The issue was caused by an expired authentication component used within our 3D Secure integration. Once identified, this was renewed and updated across the affected services.
A further affected service path was later identified following customer reporting affecting a single customer and was resolved on 6 May 2026.
Impact
The issue affected some online payment attempts that required 3D Secure authentication.
Customers attempting affected transactions may have experienced failed or interrupted payment journeys. Not all payment types or customers were affected.
There is no evidence from this incident of unauthorised access, data compromise, or payment card data exposure.
Timeline
Date / Time | Event |
|---|
30 April 2026, approximately 11:33 BST | Initial signs of 3D Secure payment failures were detected. |
30 April 2026, 11:45 BST | An internal incident was raised and investigation began. |
30 April 2026, 11:55 BST | The cause was identified as an expired authentication component used by the 3D Secure integration. |
30 April 2026, approximately 12:30 BST | A replacement was generated and applied to the affected services. |
5 May 2026 | A permanent software update was progressed to ensure future releases included the updated component. |
6 May 2026 | A further affected service path was reported, investigated, and resolved. |
Root Cause
The incident was caused by an expired authentication component used by our 3D Secure integration.
This prevented some services from completing the required 3D Secure authentication step, resulting in failed payment attempts for affected journeys.
Resolution
A replacement authentication component was generated and applied to the affected services.
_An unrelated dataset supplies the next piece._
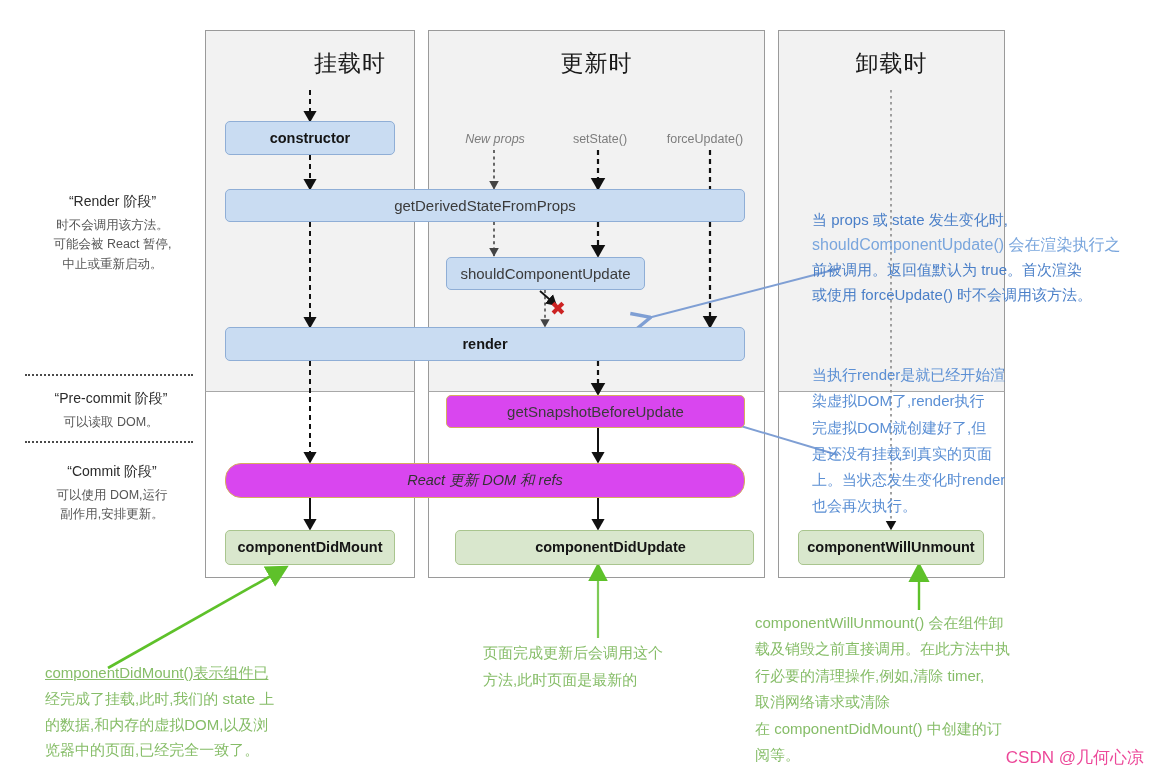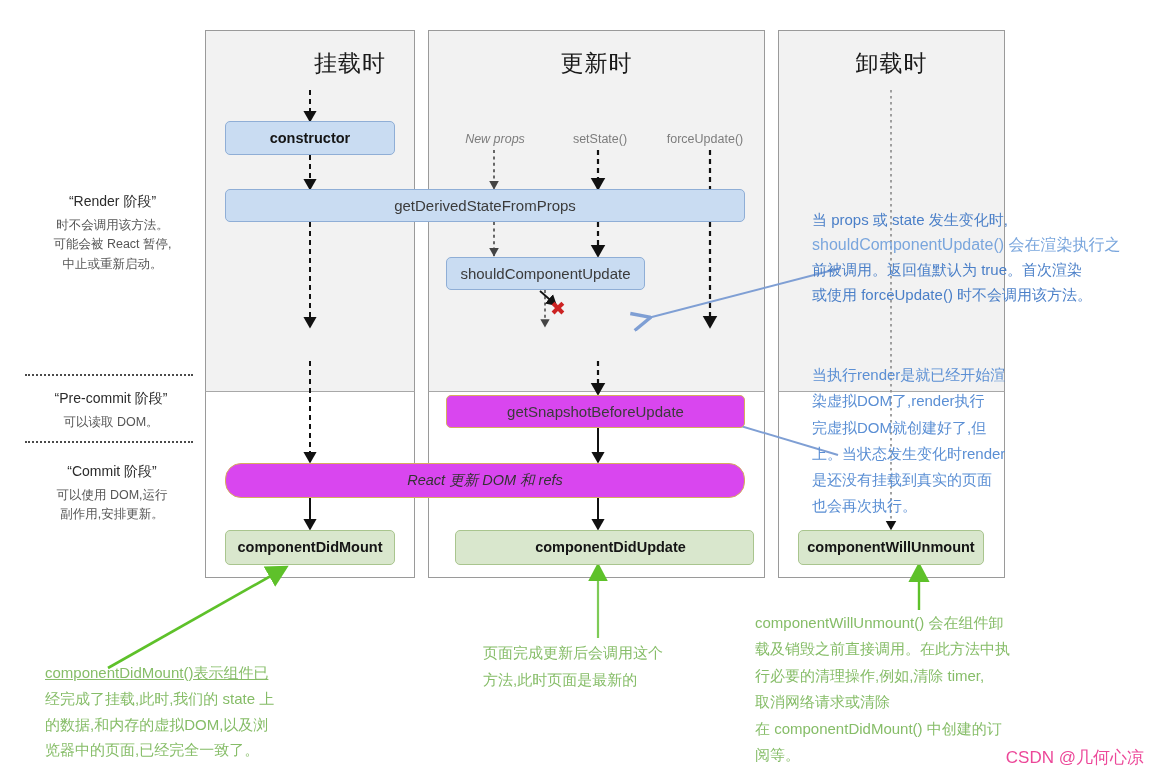"render" div.node { html: none -> <div> <span>render</span> </div> }
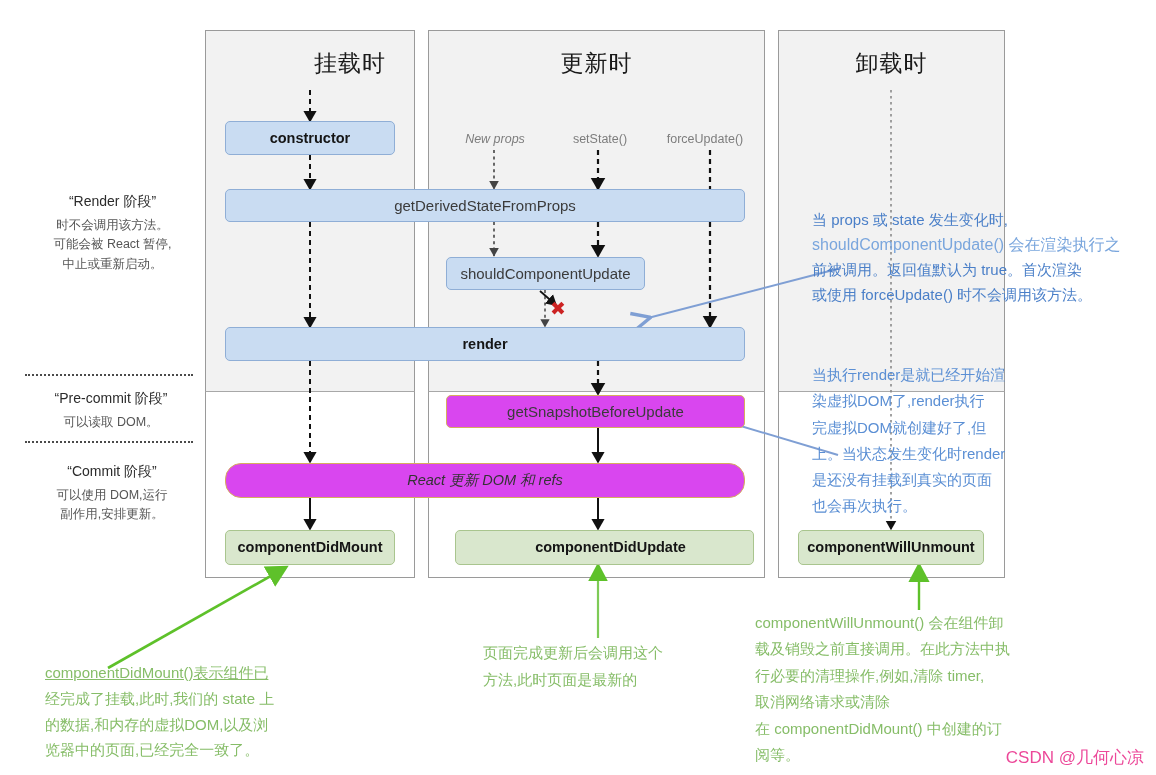"上。当状态发生变化时render" div { order: before "是还没有挂载到真实的页面" -> after "是还没有挂载到真实的页面" }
The relevant software configuration was also updated so that future deployments include the corrected version.
Following further customer reporting, an additional affected service path was identified and resolved on 6 May 2026.
Corrective and Preventative Actions
We have identified the following actions to reduce the likelihood of recurrence:
Action | Status |
|---|
Update the affected 3D Secure integration component across services. | Completed |
Ensure future software releases include the updated component. | Completed / verified through release process |
Review affected payment journeys and service paths to confirm coverage. | Completed |
Improve renewal tracking and alerting for time-sensitive integration components. | In progress |
Review deployment processes to reduce reliance on manual updates. | In progress |
Improve post-incident validation across customer-specific payment journeys. | In progress |
Customer Guidance
Any affected payment attempts during the incident window may need to be retried by the payer.
Where there is any uncertainty about the final status of a payment attempt, please contact Encoded Support so we can assist with checking the transaction outcome.